### [Excerpted records]
--- START ---
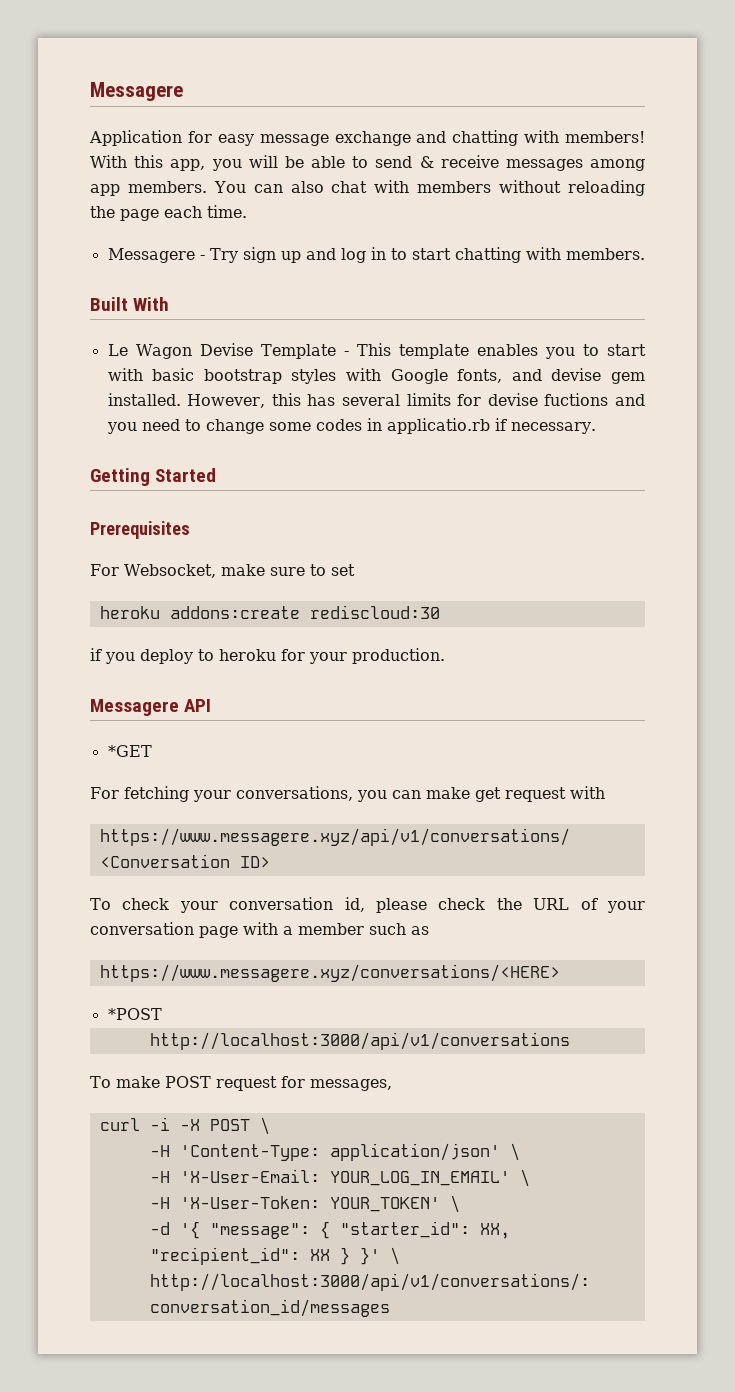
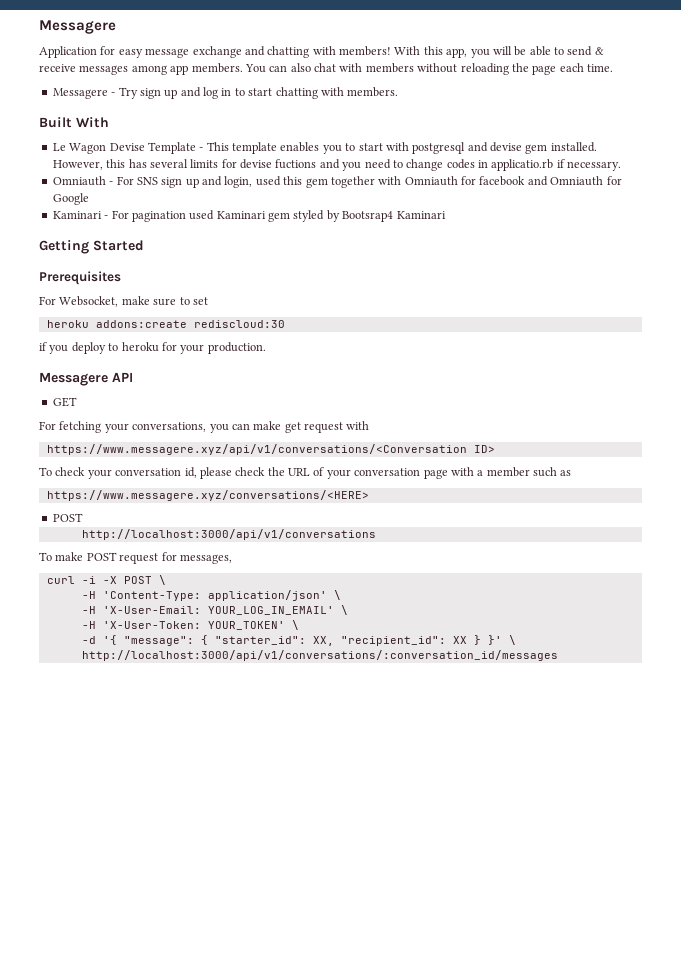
[152,368,503,384] basic bootstrap styles with Google fonts, -> [412,142,466,154] postgresql
[268,422,311,431] some -> (444, 165) none
(596, 428) none -> [52,176,622,188] [52,193,89,205] [52,210,446,222] // Omniauth - For SNS sign up and login, used this gem together with Omniauth for facebook and Omniauth for Google // Kaminari - For pagination used Kaminari gem styled by Bootsrap4 Kaminari
[107,745,152,757] *GET -> [52,397,77,407] GET
[107,1008,162,1020] *POST -> [52,513,83,522] POST

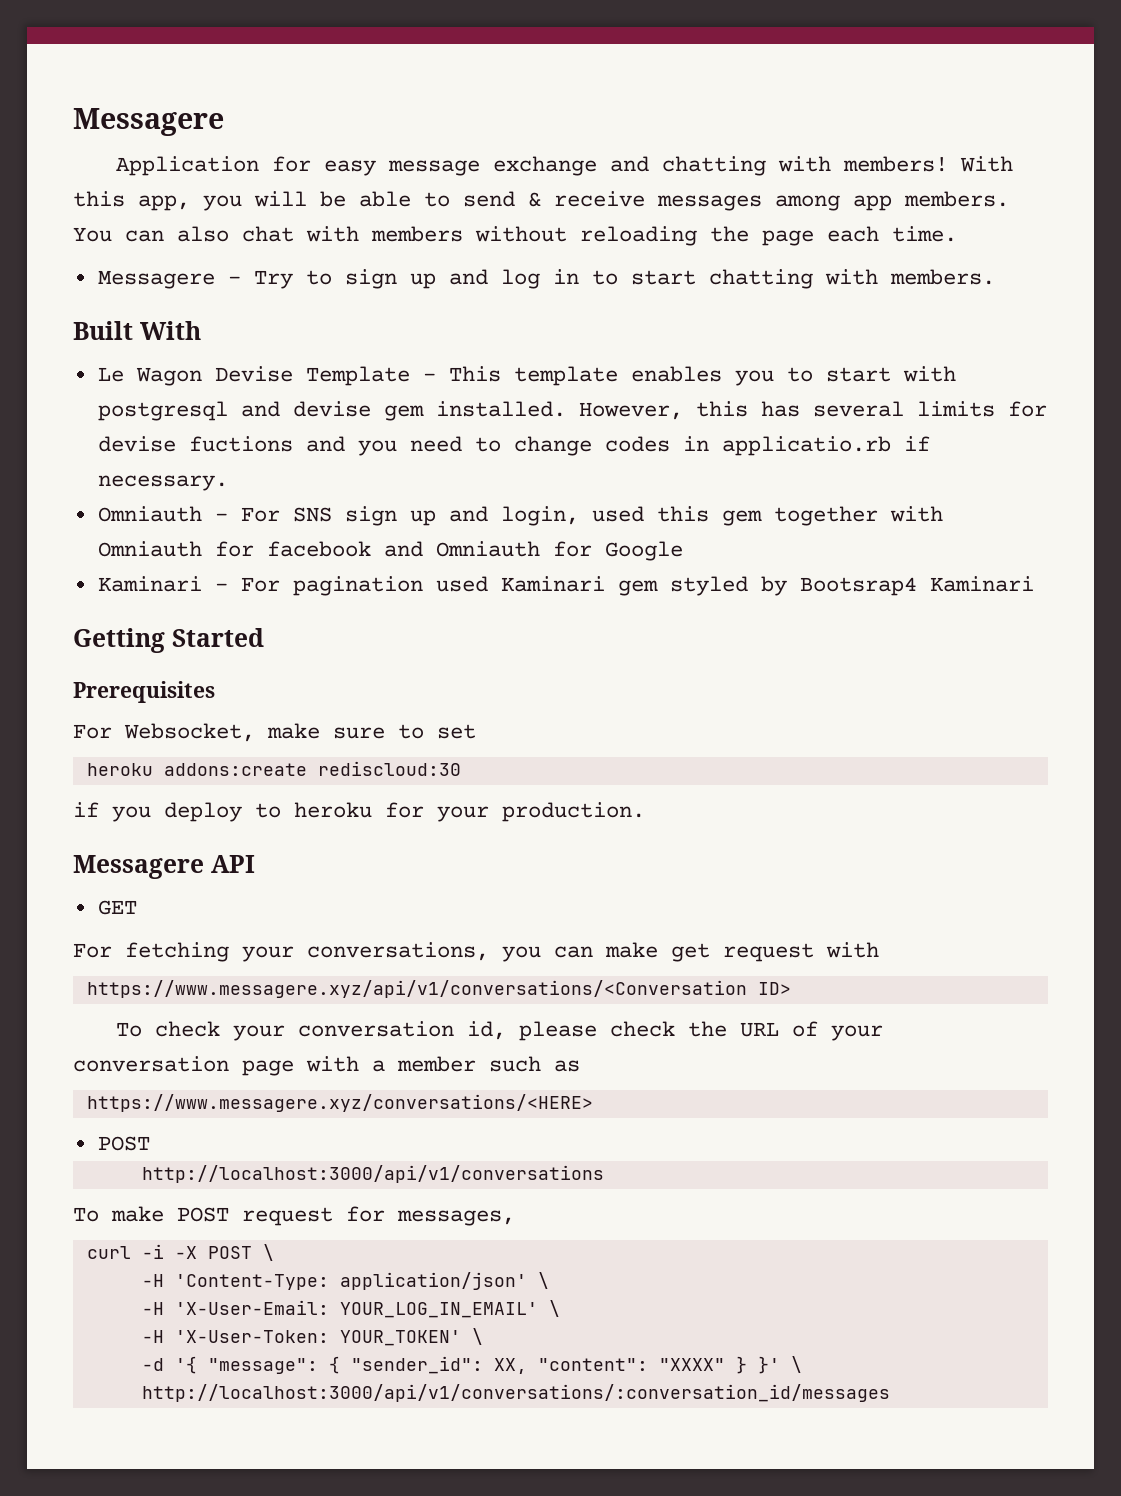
(138, 93) none -> [305,270,332,285] to
[214,636,467,646] "starter_id": XX, "recipient_id": XX -> [350,1356,725,1374] "sender_id": XX, "content": "XXXX"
--- END ---
### [Work item]
The listing is to be reproduced in full and exactly, except that its pictures are to be dropped.

### [Solution for this exercise]
[152,368,503,384] basic bootstrap styles with Google fonts, -> [412,142,466,154] postgresql
[268,422,311,431] some -> (444, 165) none
(596, 428) none -> [52,176,622,188] [52,193,89,205] [52,210,446,222] // Omniauth - For SNS sign up and login, used this gem together with Omniauth for facebook and Omniauth for Google // Kaminari - For pagination used Kaminari gem styled by Bootsrap4 Kaminari
[107,745,152,757] *GET -> [52,397,77,407] GET
[107,1008,162,1020] *POST -> [52,513,83,522] POST

(138, 93) none -> [305,270,332,285] to
[214,636,467,646] "starter_id": XX, "recipient_id": XX -> [350,1356,725,1374] "sender_id": XX, "content": "XXXX"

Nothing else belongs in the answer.